The “4-out-of-5” question (Geosynthetics, Aug./Sept. 2013, page 8) is rather interesting and brings forth several quick thoughts. As a construction quality assurance (CQA) subcontractor supplying technician resources to engineering firms throughout the United States, I can say that this has been a topic of debate between myself and my clients. Uniformity in interpretation of the “4-out-of-5” strength requirement even varies among clients, where some will accept a 100% peel in the 5th coupon as long as it meets the 80% strength requirement.
My immediate thought on the “4-out-of-5” peel incursion focuses on extrusion welding. Over the years, measurement of peel incursion, especially in extrusion welds, has been one of the most highly debated issues. Extrusion welds are unique given the characteristic of the weld and the specification based around “original bonding area.” Much is open to interpretation as to where the weld actually begins and ends. This alone can influence whether a sample passes or fails, especially on narrower welds—the narrower the weld, the lower the original bonding area and the less incursion it takes to reach 25%. On samples such as these, it does not take much to have an error of 5% or more. Individual incursion interpretation on any extrusion coupon often varies between 5% and 10%, and I see this hold true even among well-known industry laboratories—meaning there is already significant margin/tolerance introduced into the pass/fail determination. While the eye can be calibrated somewhat for fusion peel incursion, due to the consistency of original bonding area (from consistent track width), extrusion incursion usually needs to be measured on an individual, time-consuming basis.
Shear elongation failures, while rare, do occur in both fusion and extrusion. Luckily, modern tensiometers directly measuring elongation take the guesswork out of the interpretation of the percent. While most of the failures I’ve observed occur in the 20–30% elongation range, I have seen failures between 40–50%, primarily in extrusion welds.

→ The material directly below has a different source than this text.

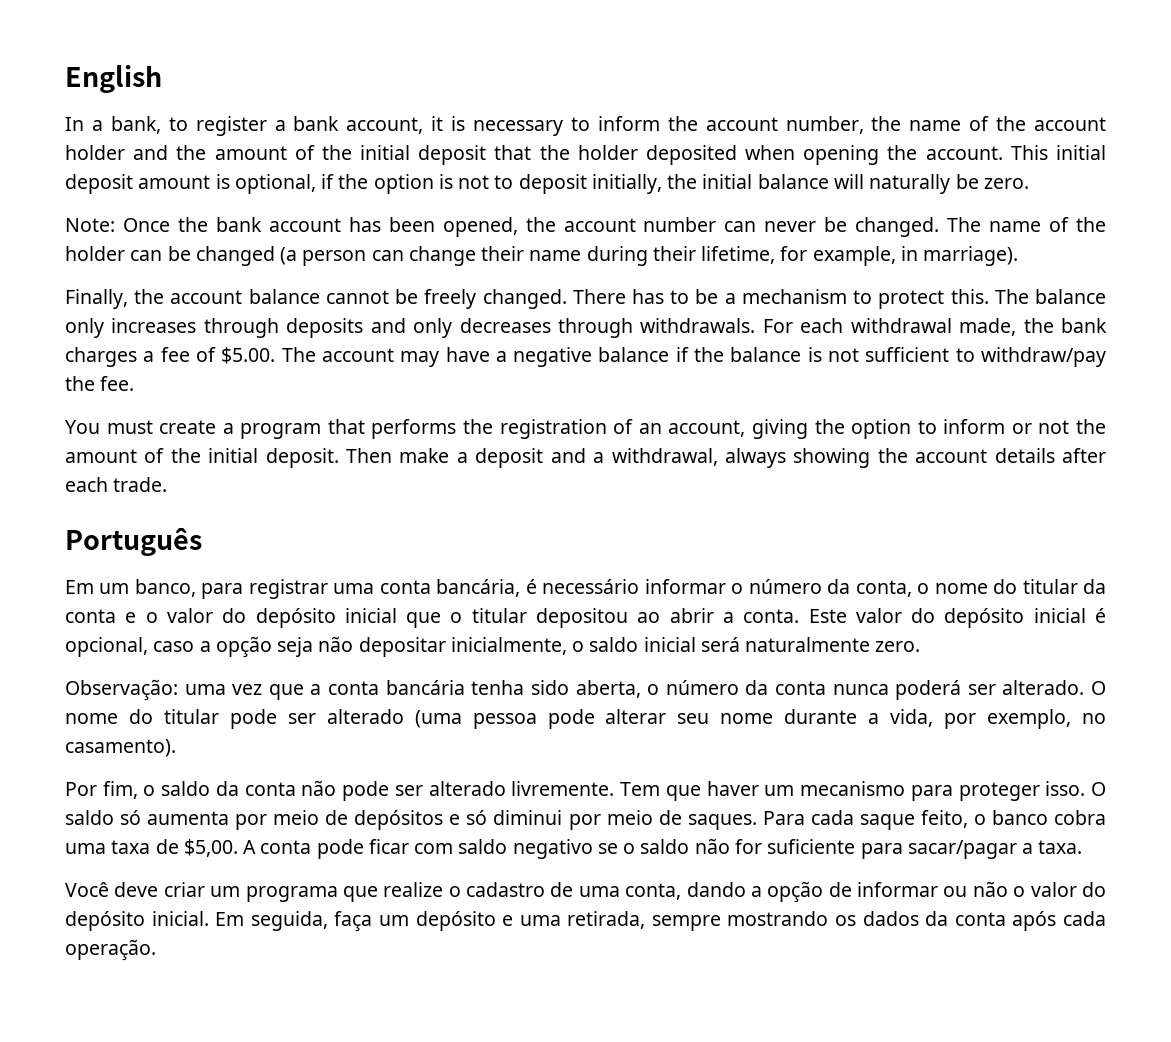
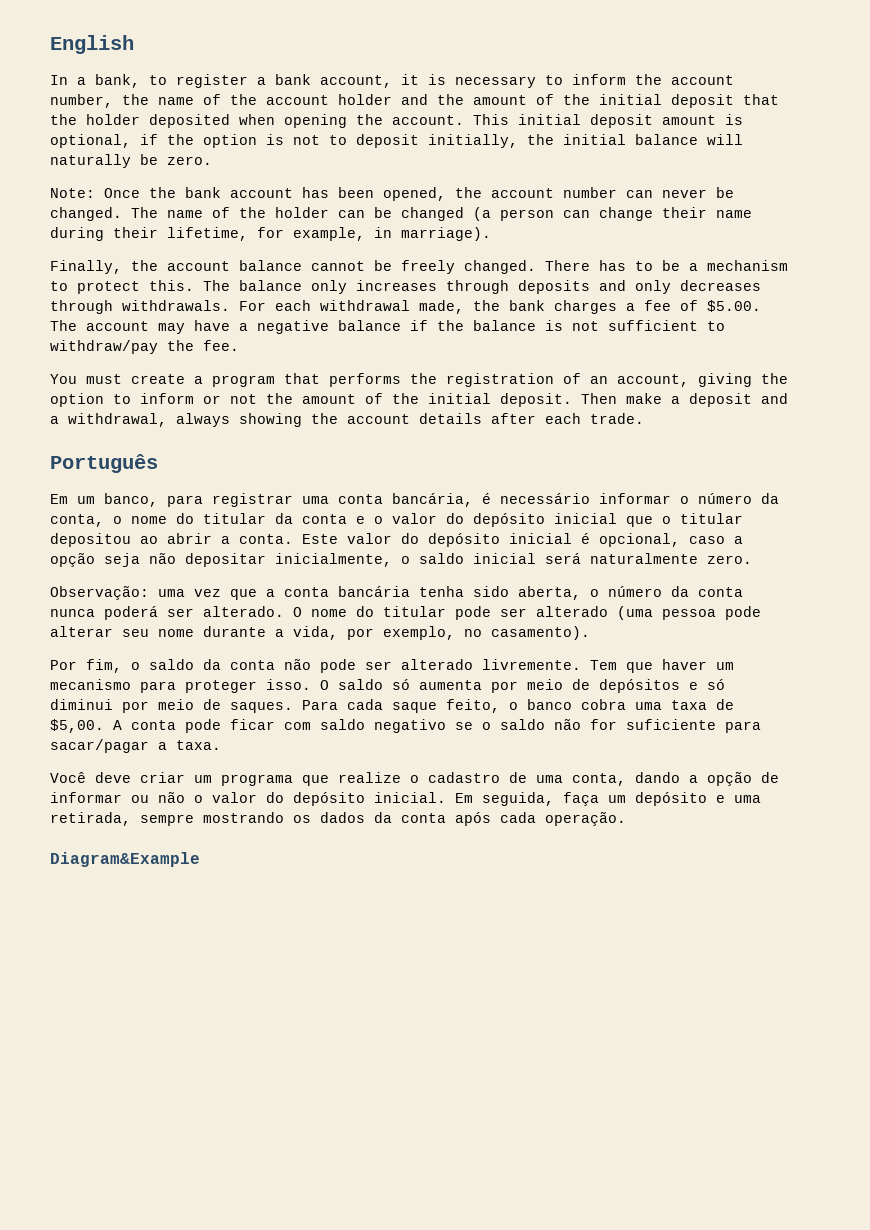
+ Diagram&Example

The general industry acknowledgement that extrusion welds are inferior to fusion welds and that extrusion welds are commonly thought to be the weakest link (higher probability of problems/leaks) of a welded containment system could warrant a more conservative approach in looking at the peel incursion and shear elongation requirements for extrusion welds. Additionally, a universal standardized method of assessing peel incursion throughout the industry (to complement ASTM D6392 and GM-19) may also be warranted to produce uniform, repeatable results across the board when assessing either fusion or extrusion peel incursion.
CQA Solutions Ltd. | Toledo, Ohio
To the editor
I have always been a bit suprised with the 4-out-of-5 pass requirement on the specimens extracted from a sample of geomembrane weld. I specify no failures permitted and have done this for years. In todays’ environment of good quality welding equipment available in the market, good quality geomembrane sheet accepted onto projects (where appropriate quality control is carried out), and with appropriate weld surface preparation, there is no reason why weld samples should not pass the strength requirements for all specimens. Our experience is we find failures where the welder unit was not working effectively or the sheet surface was dusty or moist during welding.
A 100% failure rate should be adopted, particularly when the industry is considering larger spacing between destructive sampling of completed welds, compared to the current default spacing of 100m.